ECLI:NL:HR:2002:AE9259
Hoge Raad
- Cassatie
- G.G. van Erp Taalman Kip-Nieuwenkamp
- A.E.M. van der Putt-Lauwers
- H.A.M. Aaftink
- D.H. Beukenhorst
- A. Hammerstein
- Rechtspraak.nl
Cassatie van een geschil over de bevoegdheid van de Rechtbank Haarlem in een zaak tegen Sabena
In deze zaak heeft de eiseres tot cassatie, aangeduid als [eiseres], op 9 juni 1989 de naamloze vennootschap naar Belgisch recht N.V. Sabena, hierna te noemen Sabena, gedagvaard voor de Rechtbank te Haarlem. De eiseres vorderde een betaling van ƒ 256.016,--, vermeerderd met wettelijke rente over een deel van dit bedrag vanaf 30 juni 1989. Sabena heeft in een incidentele conclusie gevorderd dat de Rechtbank zich onbevoegd verklaart om van de hoofdzaak kennis te nemen. De eiseres heeft deze exceptie van onbevoegdheid bestreden. De Rechtbank heeft bij tussenvonnis van 19 februari 1991 een comparitie van partijen gelast. Na deze comparitie heeft de Rechtbank bij tussenvonnis van 4 mei 1993 Sabena toegelaten te bewijzen dat de overeenkomst tot stand is gekomen door bemiddeling van het Sabenakantoor op Schiphol.
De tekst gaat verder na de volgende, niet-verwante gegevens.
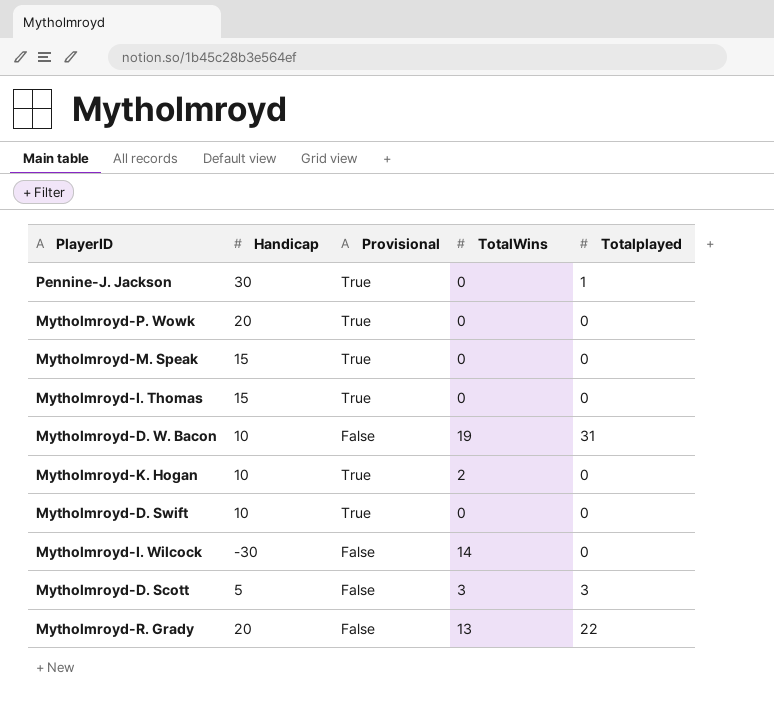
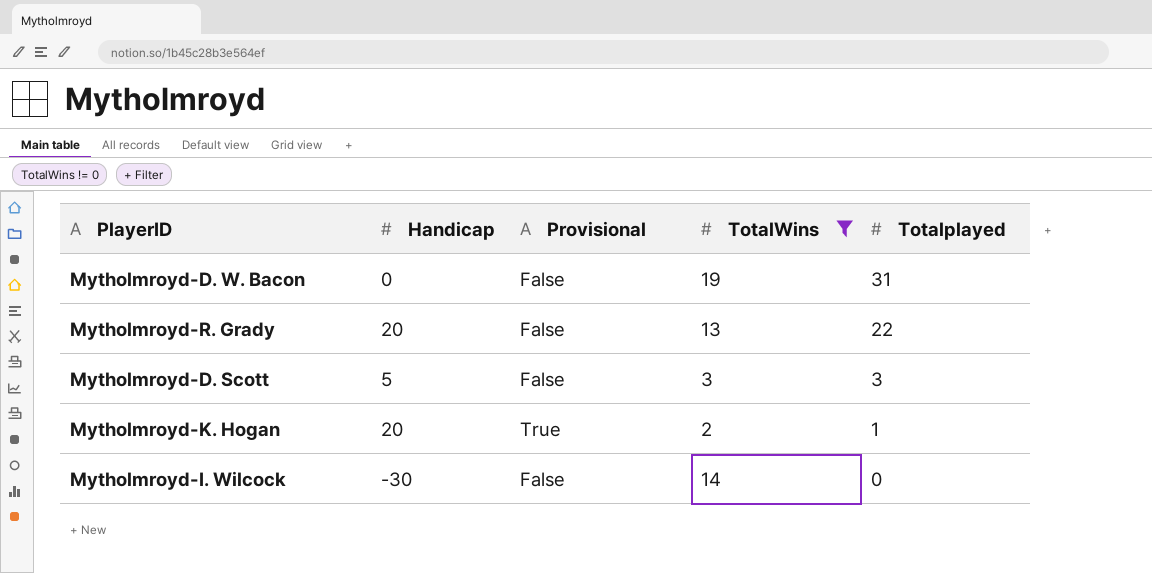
filter: none -> TotalWins != 0
row order: none -> Totalplayed descending
Mytholmroyd-D. W. Bacon | Handicap: 10 -> 0
Mytholmroyd-K. Hogan | Handicap: 10 -> 20
Mytholmroyd-K. Hogan | Totalplayed: 0 -> 1

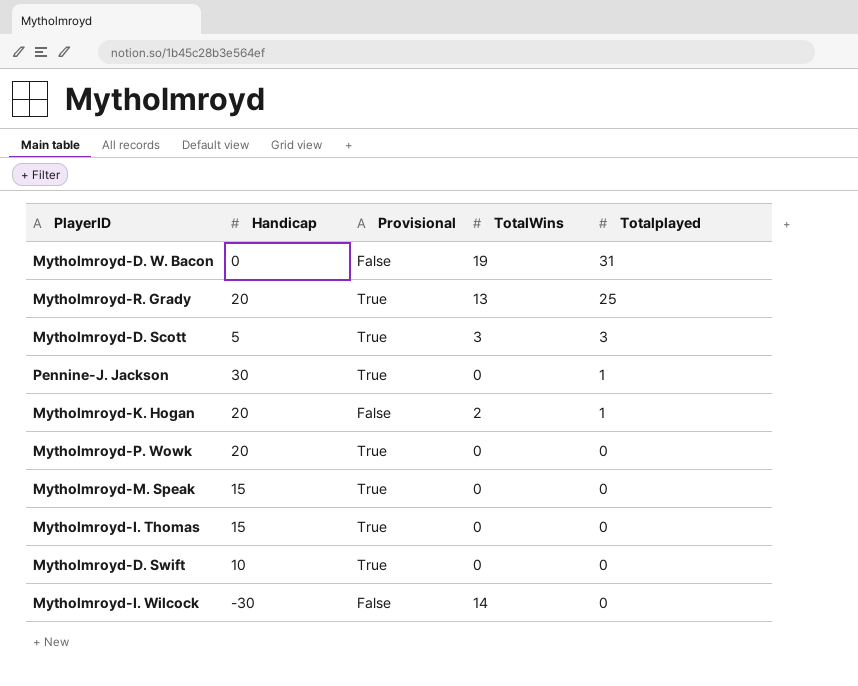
filter: TotalWins != 0 -> none
Mytholmroyd-R. Grady | Provisional: False -> True
Mytholmroyd-R. Grady | Totalplayed: 22 -> 25
Mytholmroyd-D. Scott | Provisional: False -> True
Mytholmroyd-K. Hogan | Provisional: True -> False

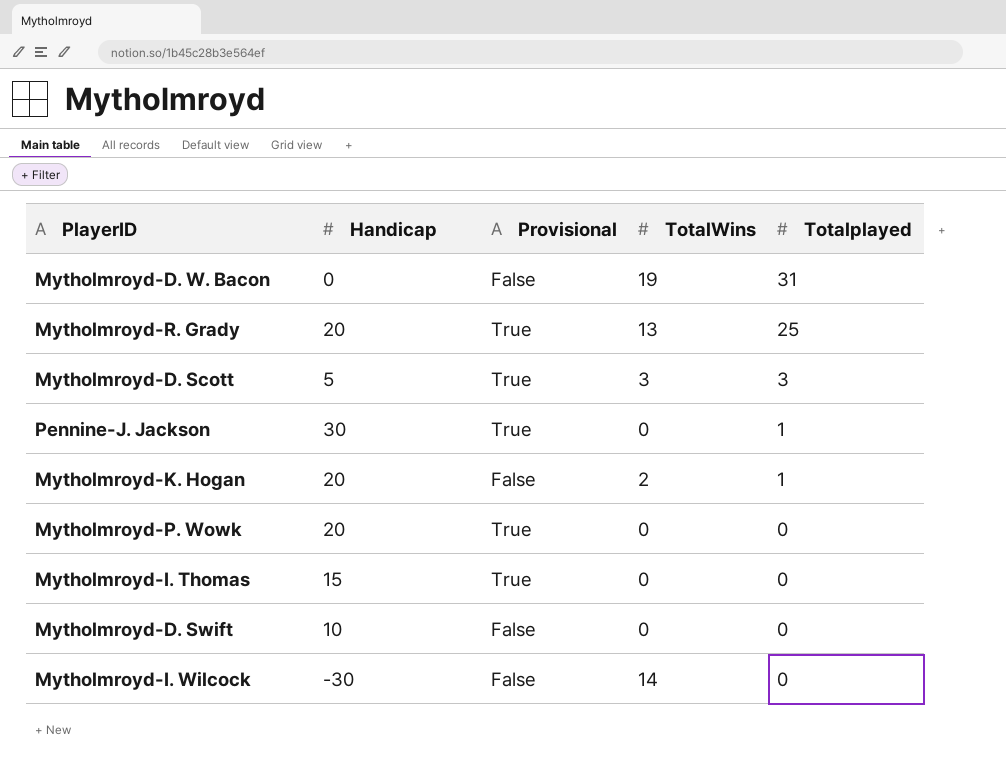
row Mytholmroyd-M. Speak: 15 | True | 0 | 0 -> none
Mytholmroyd-D. Swift | Provisional: True -> False

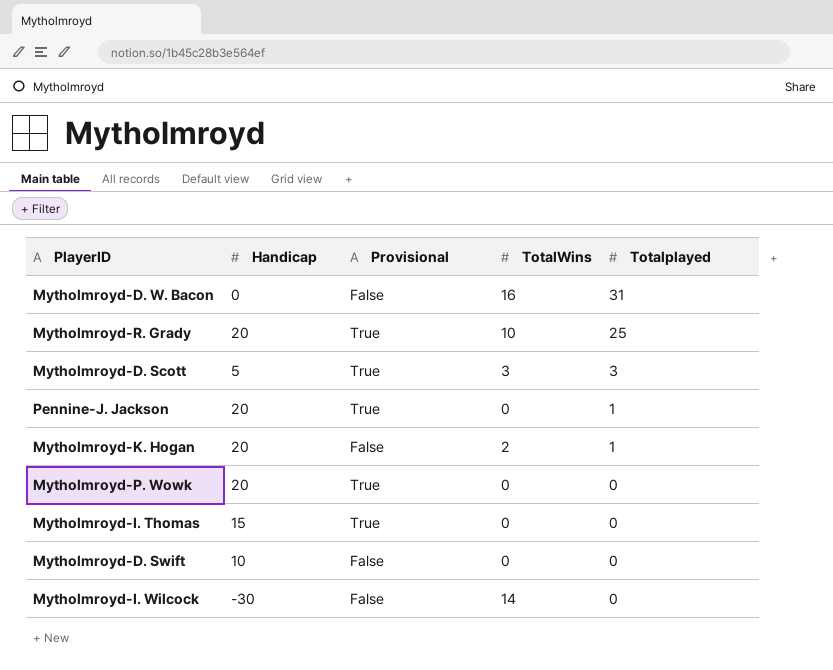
Mytholmroyd-D. W. Bacon | TotalWins: 19 -> 16
Mytholmroyd-R. Grady | TotalWins: 13 -> 10
Pennine-J. Jackson | Handicap: 30 -> 20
Sabena heeft hoger beroep ingesteld bij het Gerechtshof te Amsterdam, dat op 14 december 2000 het tussenvonnis van 19 februari 1991 heeft bekrachtigd, maar het tussenvonnis van 4 mei 1993 heeft vernietigd en de Rechtbank Haarlem onbevoegd verklaard om van het geschil kennis te nemen. Tegen dit arrest heeft de eiseres cassatie ingesteld. De Hoge Raad heeft de zaak behandeld en de conclusie van de Advocaat-Generaal L. Strikwerda strekte tot verwerping van het beroep. De Hoge Raad heeft het beroep verworpen en de eiseres veroordeeld in de kosten van het geding in cassatie, die aan de zijde van Sabena zijn begroot op € 286,88 aan verschotten en € 1.365,-- voor salaris. Dit arrest is gewezen door de vice-president en vier raadsheren en openbaar uitgesproken op 20 december 2002.